If there were a model for the turns in “Broken Pattern,” it might indeed be the Archimedes’ screw. In the first line, we have that rhetorical turn outward in the apostrophe to the “you.” The line then quickly turns us backwards in memory: the “you” was once well-known but now seems to have turned away. The second and third lines, I think, give us the speaker turning from the silent addressee to an inward position where he must answer himself because the once-known who has been deranged in darkness will not respond. Then, with the next lines, the poem turns outward again, towards a nearly-surreal image of human helplessness or madness. You would be terribly vulnerable if winds ran through your limbs, wouldn’t you? And these aren’t just winds, but winds “like dogs.” Hungry? Snapping? Wild? This seems to be an image of someone reduced to bestial inarticulation. So when the speaker turns again to the “you” and curtly says “You’re like him. From you I can expect/nothing,” my ear hears a rejection. That terse comparison, followed by the sharp break of the long line into the single word “nothing,” seems to set the poem up for a final catastrophic turn away from the silent “you.”

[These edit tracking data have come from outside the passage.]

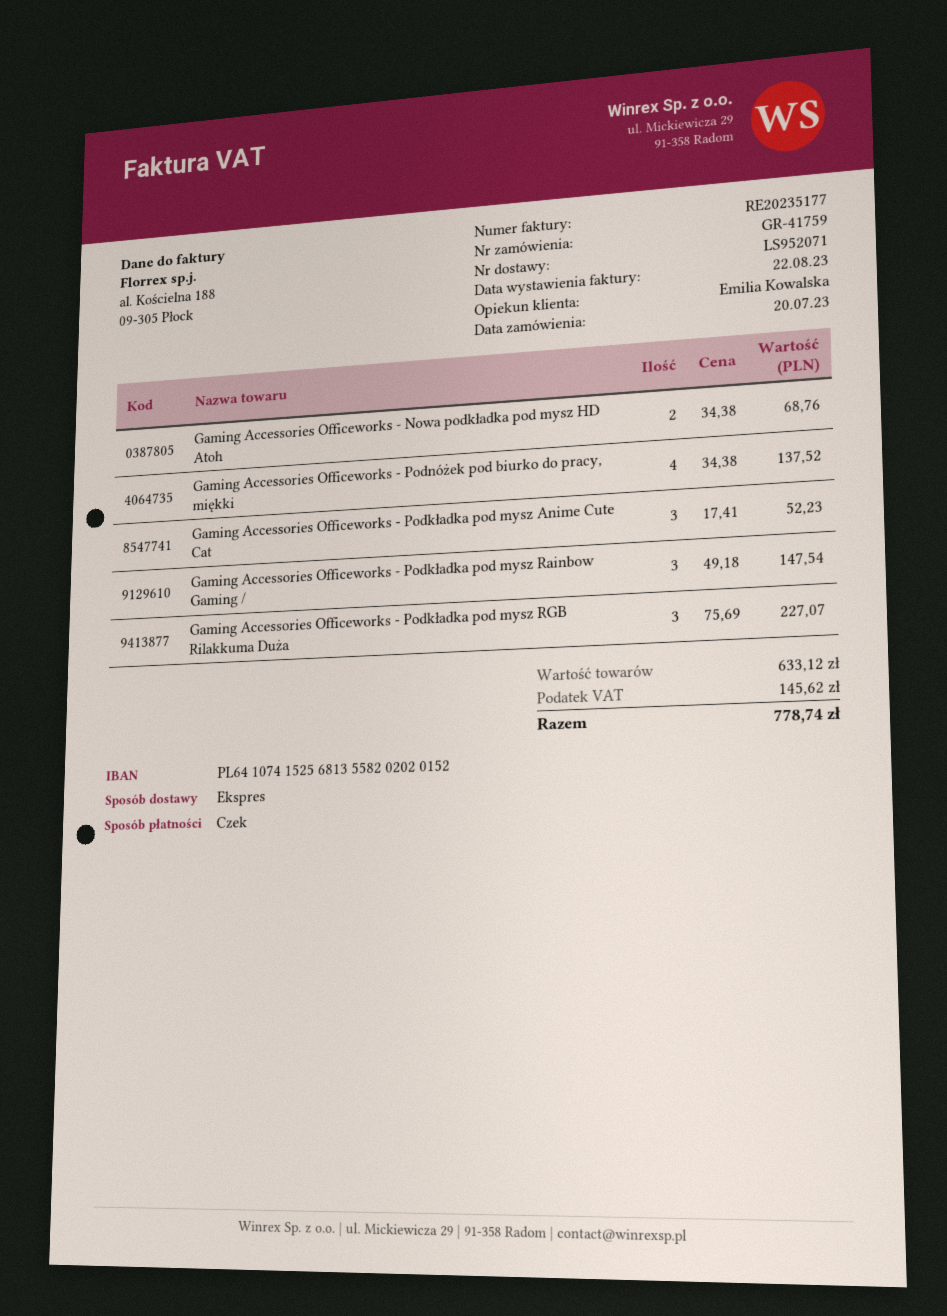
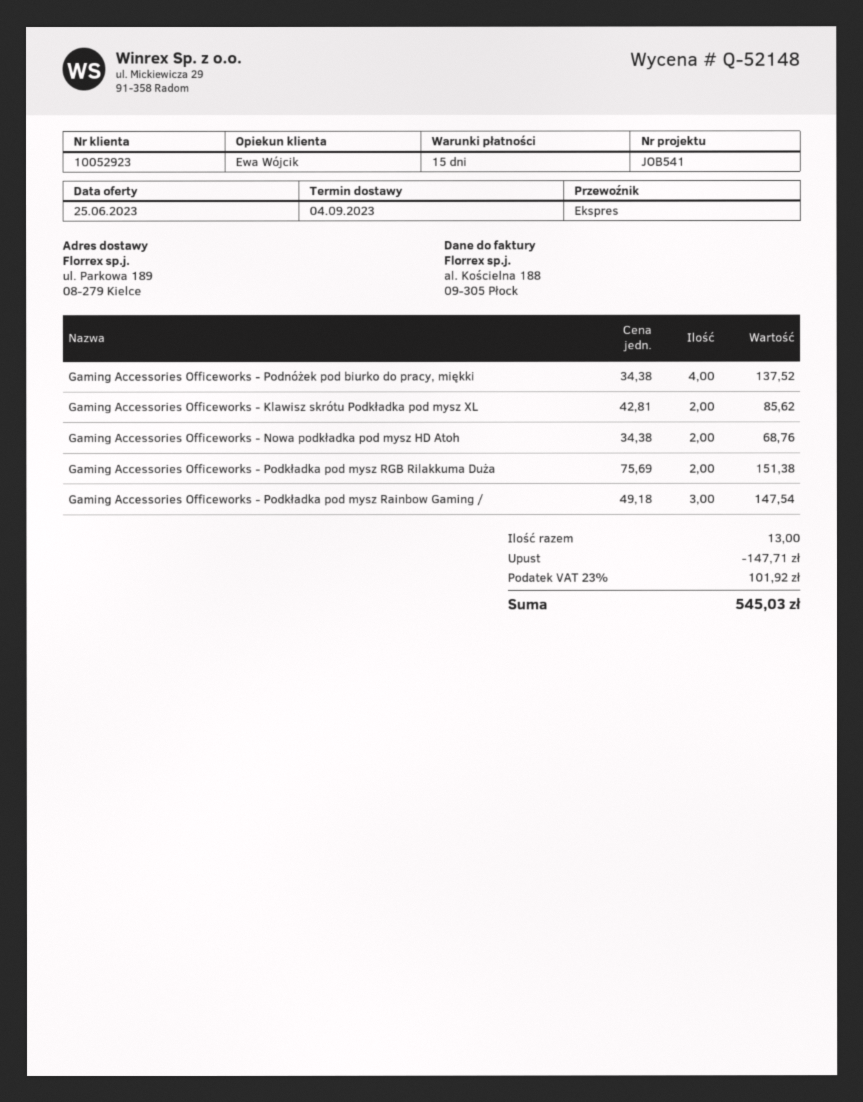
sales rep: Emilia Kowalska -> Ewa Wójcik
Gaming Accessories Officeworks - Podkładka pod mysz Anime Cute Cat: 3 x 17.41 = 52.23 -> none
Gaming Accessories Officeworks - Podkładka pod mysz RGB Rilakkuma Duża: 3 x 75.69 = 227.07 -> 2 x 75.69 = 151.38
Gaming Accessories Officeworks - Klawisz skrótu Podkładka pod mysz XL: none -> 2 x 42.81 = 85.62
discount: none -> 147.71
tax: 145.62 -> 101.92
total: 778.74 -> 545.03

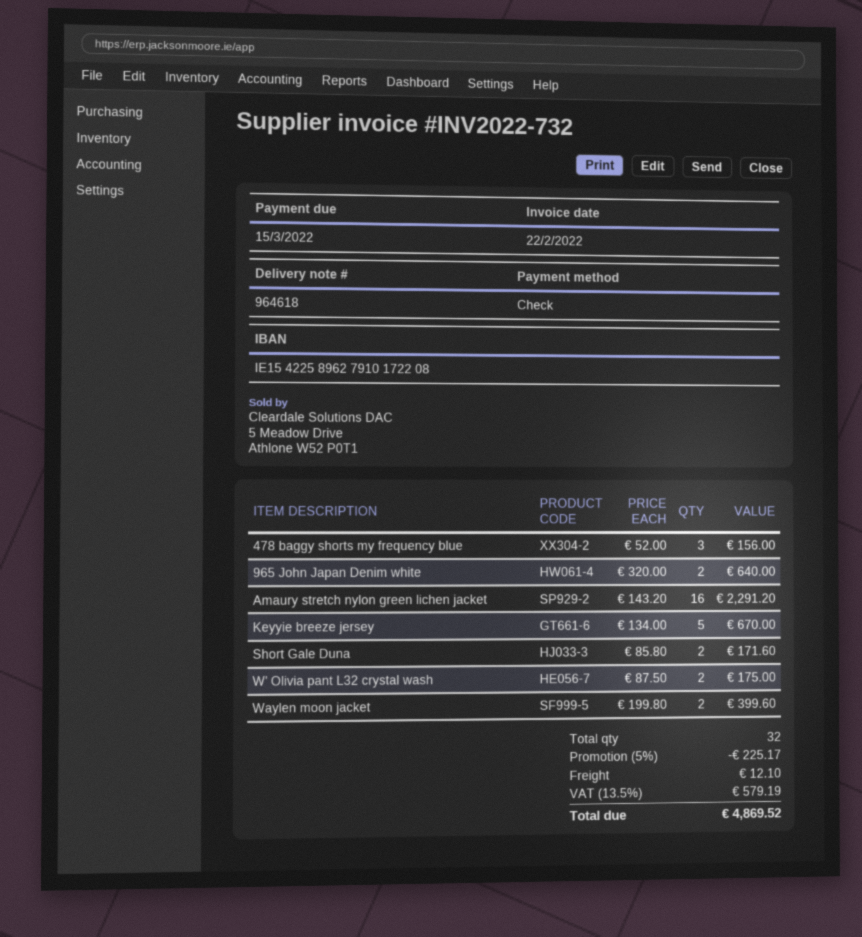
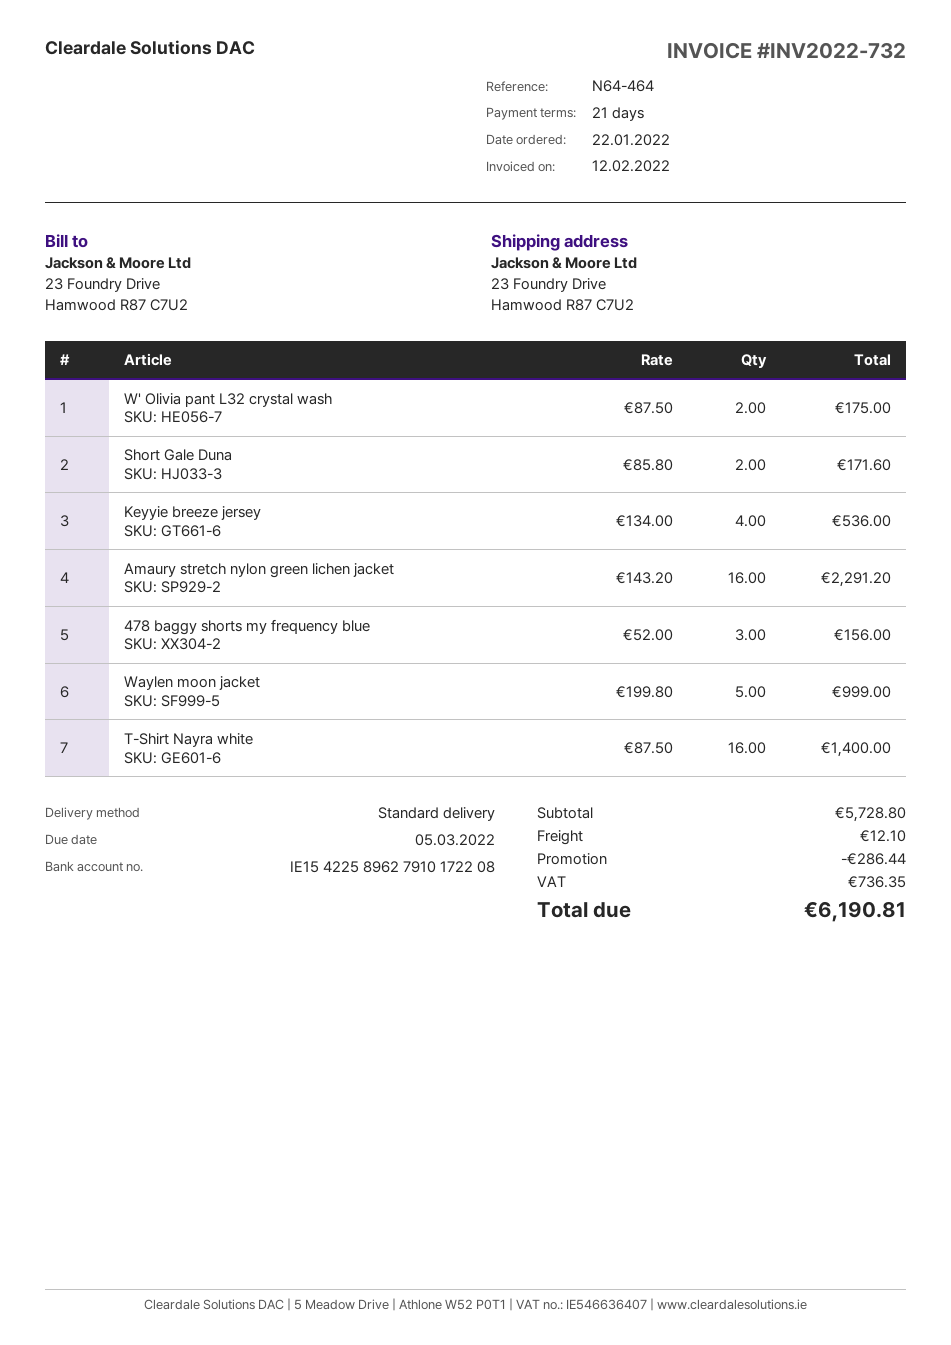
invoice date: 2022-02-22 -> 2022-02-12
due date: 2022-03-15 -> 2022-03-05
965 John Japan Denim white: 2 x 320.00 = 640.00 -> none
Keyyie breeze jersey: 5 x 134.00 = 670.00 -> 4 x 134.00 = 536.00
Waylen moon jacket: 2 x 199.80 = 399.60 -> 5 x 199.80 = 999.00
T-Shirt Nayra white: none -> 16 x 87.50 = 1400.00
discount: 225.17 -> 286.44
tax: 579.19 -> 736.35
total: 4869.52 -> 6190.81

But finally, with an astonishing shift, the speaker turns with great tenderness, as in a marriage vow toward the “you” to claim everything. Yes, I will take from you the inevitable sadness that comes when we look back on our now-ended pleasures. Moreover, when I’m in the “utmost darkness” of final estrangement or illness or death, I will also take the happiness that comes when suffering has “burnt-out” to memory.
Is the “you” a lover or brother or son? Is the “you” lost forever to the speaker? I’ve been reciting the poem regularly for almost eighteen years since my husband loaned me the book, and I’m not sure. What’s clear is that, turn after turn, this brief poem draws heart’s-blood from the depths of a long, intense relationship.
*
V. Penelope Pelizzon’s Nostos (Ohio University Press, 2000), won the Hollis Summers Prize and the Poetry Society of America’s Norma Farber First Book Award. She is also co-author of Tabloid, Inc.: Crimes, Newspapers, Narratives (Ohio State University Press, 2010), a study of the relations among sensation journalism, photography, and film between 1927-1958. Her poems and essays have appeared widely, and her writing has received awards including a Lannan Foundation Writing Residency Fellowship and the 2012-13 Amy Lowell Poetry Traveling Scholarship.
† The version of the poem that we link to deviates from the original in its capitalization of the first word of each line and in a few small differences in punctuation. For a more accurate version, we encourage readers to consult Bo Carpelan’s The Cool Day, 1960.